**Input material**
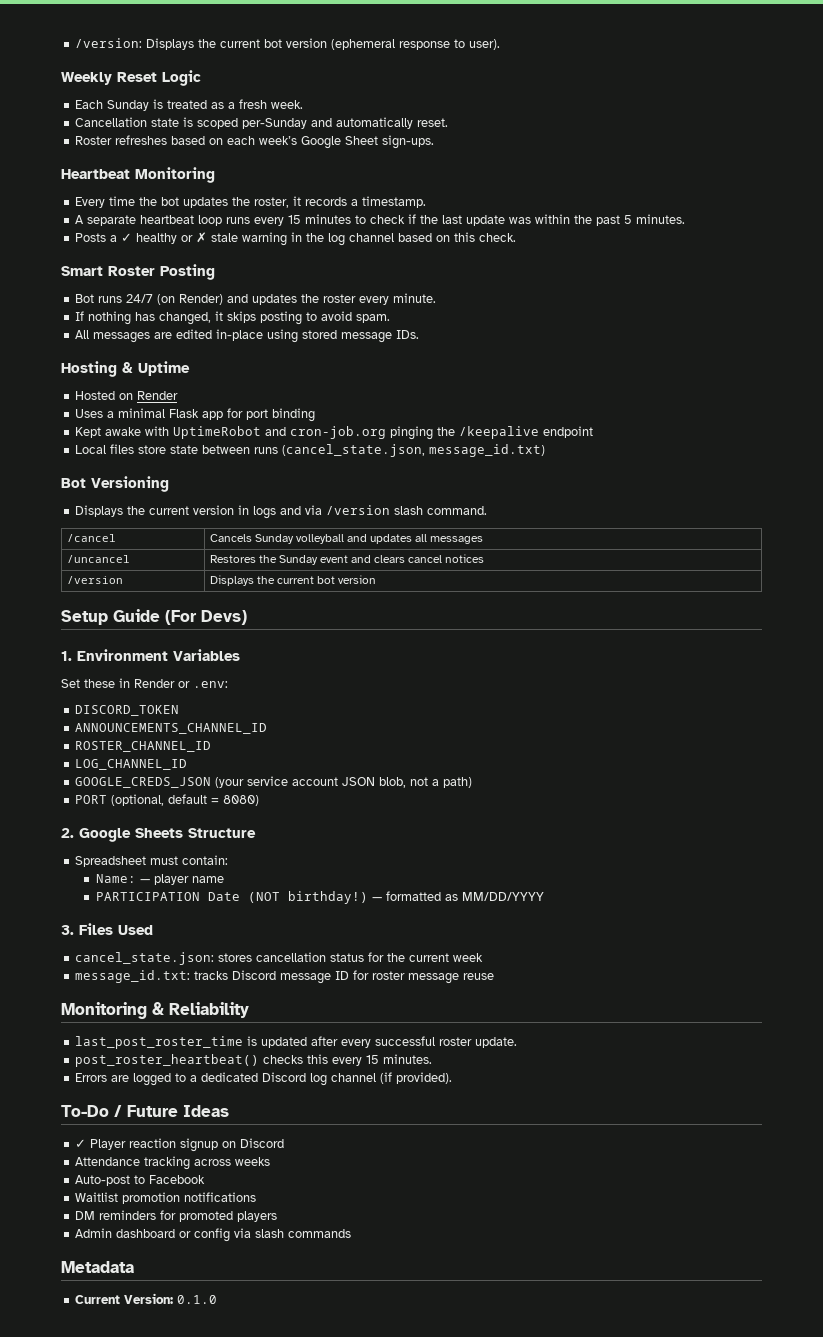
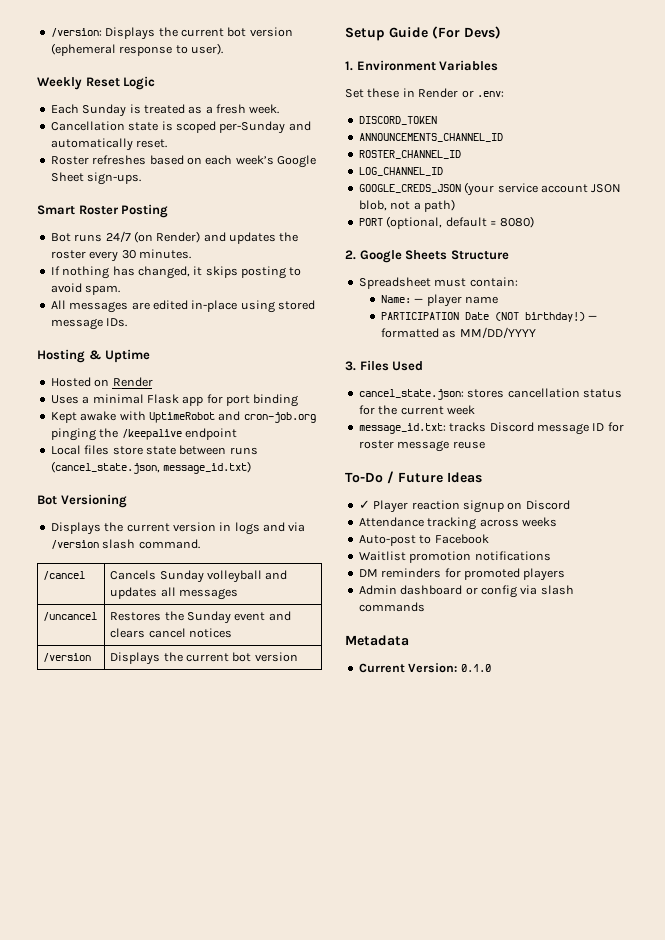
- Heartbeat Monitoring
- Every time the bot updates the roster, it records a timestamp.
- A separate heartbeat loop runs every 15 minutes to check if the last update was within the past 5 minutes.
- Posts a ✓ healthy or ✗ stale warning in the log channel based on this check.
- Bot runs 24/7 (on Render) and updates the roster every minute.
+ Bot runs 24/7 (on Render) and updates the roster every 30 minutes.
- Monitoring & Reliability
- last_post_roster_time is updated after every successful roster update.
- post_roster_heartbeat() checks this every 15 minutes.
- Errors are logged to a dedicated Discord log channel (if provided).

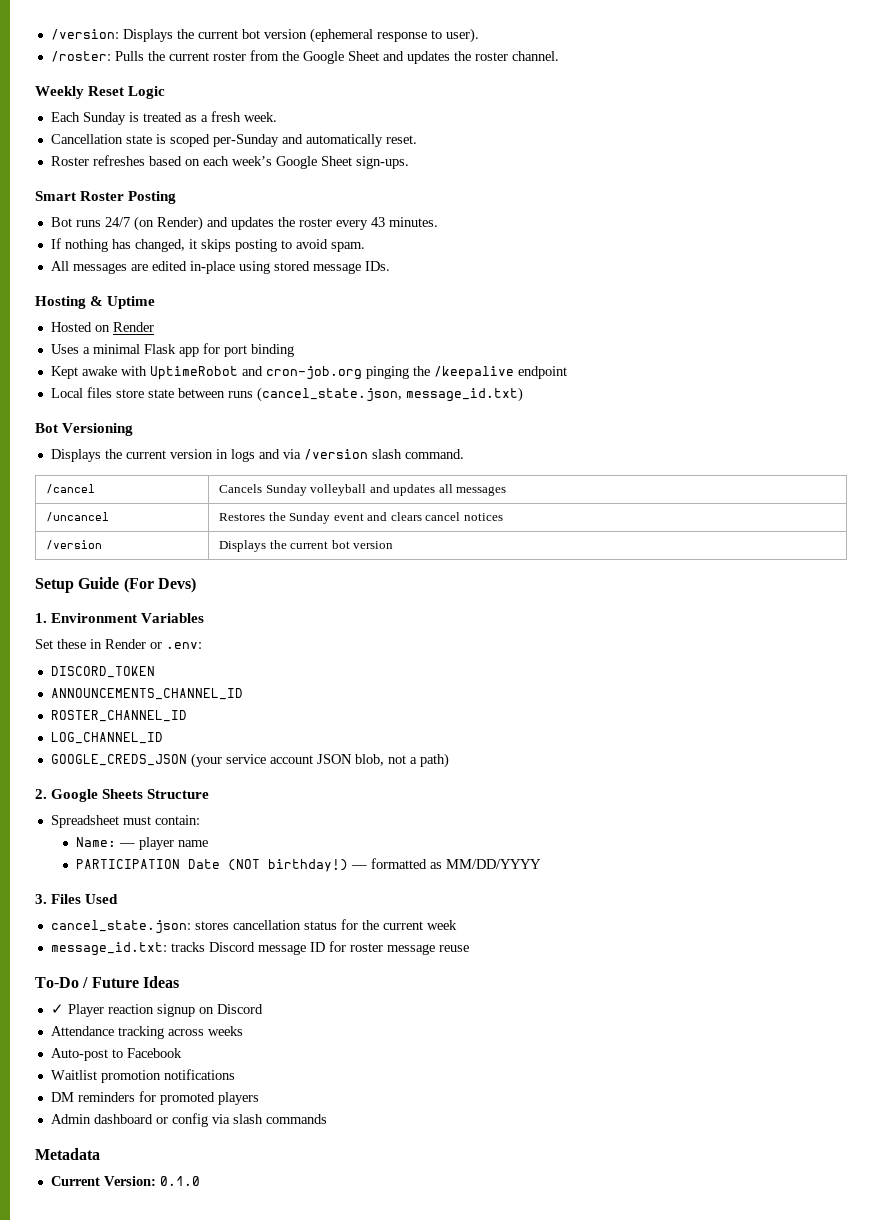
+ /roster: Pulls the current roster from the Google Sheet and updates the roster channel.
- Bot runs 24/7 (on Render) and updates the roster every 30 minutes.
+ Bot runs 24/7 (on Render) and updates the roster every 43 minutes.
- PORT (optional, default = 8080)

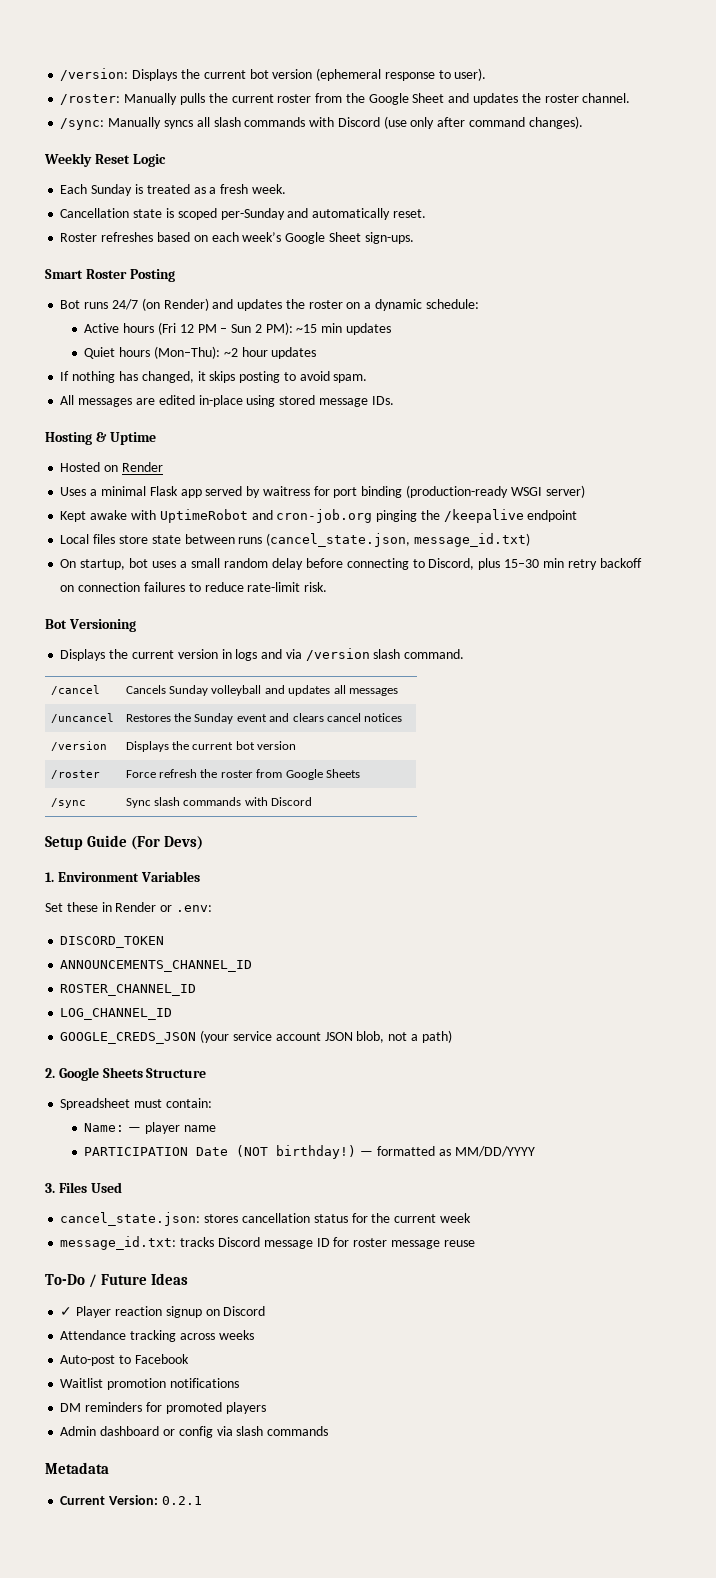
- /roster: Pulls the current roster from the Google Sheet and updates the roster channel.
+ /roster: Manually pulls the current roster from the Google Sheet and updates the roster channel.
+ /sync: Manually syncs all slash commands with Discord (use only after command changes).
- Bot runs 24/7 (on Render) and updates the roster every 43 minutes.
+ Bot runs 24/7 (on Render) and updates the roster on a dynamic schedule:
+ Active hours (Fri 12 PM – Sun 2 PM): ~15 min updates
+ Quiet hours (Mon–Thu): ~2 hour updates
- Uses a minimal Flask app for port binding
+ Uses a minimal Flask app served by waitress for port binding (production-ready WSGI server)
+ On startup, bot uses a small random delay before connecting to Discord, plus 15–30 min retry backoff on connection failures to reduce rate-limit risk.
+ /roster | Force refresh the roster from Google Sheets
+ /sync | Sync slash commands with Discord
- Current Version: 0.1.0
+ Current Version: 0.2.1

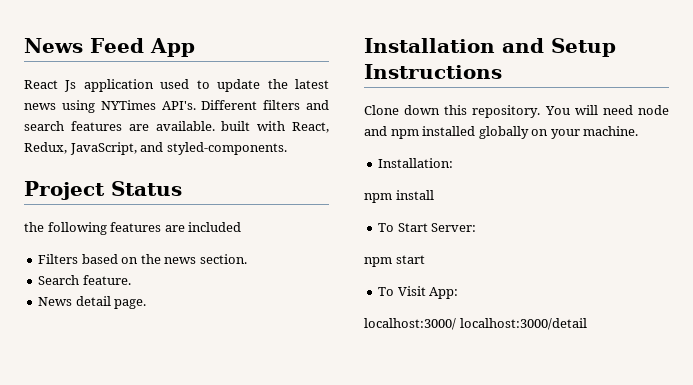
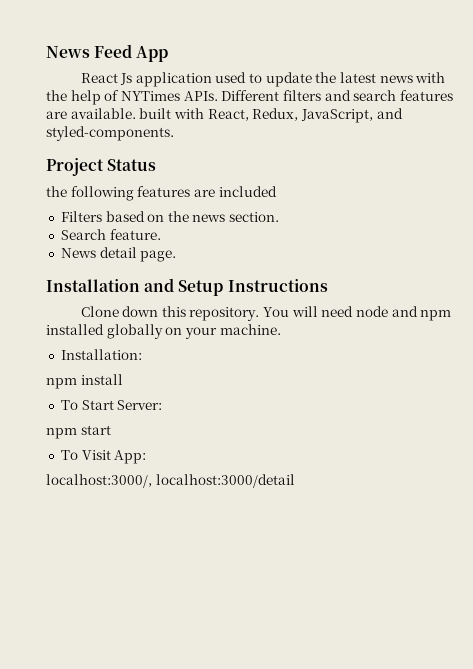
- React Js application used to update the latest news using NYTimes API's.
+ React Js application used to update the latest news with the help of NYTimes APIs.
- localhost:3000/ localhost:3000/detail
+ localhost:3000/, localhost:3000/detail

**Task to carry out**
The output is the data above, repeated exactly, with pictures omitted.

**Answer section**
- Heartbeat Monitoring
- Every time the bot updates the roster, it records a timestamp.
- A separate heartbeat loop runs every 15 minutes to check if the last update was within the past 5 minutes.
- Posts a ✓ healthy or ✗ stale warning in the log channel based on this check.
- Bot runs 24/7 (on Render) and updates the roster every minute.
+ Bot runs 24/7 (on Render) and updates the roster every 30 minutes.
- Monitoring & Reliability
- last_post_roster_time is updated after every successful roster update.
- post_roster_heartbeat() checks this every 15 minutes.
- Errors are logged to a dedicated Discord log channel (if provided).

+ /roster: Pulls the current roster from the Google Sheet and updates the roster channel.
- Bot runs 24/7 (on Render) and updates the roster every 30 minutes.
+ Bot runs 24/7 (on Render) and updates the roster every 43 minutes.
- PORT (optional, default = 8080)

- /roster: Pulls the current roster from the Google Sheet and updates the roster channel.
+ /roster: Manually pulls the current roster from the Google Sheet and updates the roster channel.
+ /sync: Manually syncs all slash commands with Discord (use only after command changes).
- Bot runs 24/7 (on Render) and updates the roster every 43 minutes.
+ Bot runs 24/7 (on Render) and updates the roster on a dynamic schedule:
+ Active hours (Fri 12 PM – Sun 2 PM): ~15 min updates
+ Quiet hours (Mon–Thu): ~2 hour updates
- Uses a minimal Flask app for port binding
+ Uses a minimal Flask app served by waitress for port binding (production-ready WSGI server)
+ On startup, bot uses a small random delay before connecting to Discord, plus 15–30 min retry backoff on connection failures to reduce rate-limit risk.
+ /roster | Force refresh the roster from Google Sheets
+ /sync | Sync slash commands with Discord
- Current Version: 0.1.0
+ Current Version: 0.2.1

- React Js application used to update the latest news using NYTimes API's.
+ React Js application used to update the latest news with the help of NYTimes APIs.
- localhost:3000/ localhost:3000/detail
+ localhost:3000/, localhost:3000/detail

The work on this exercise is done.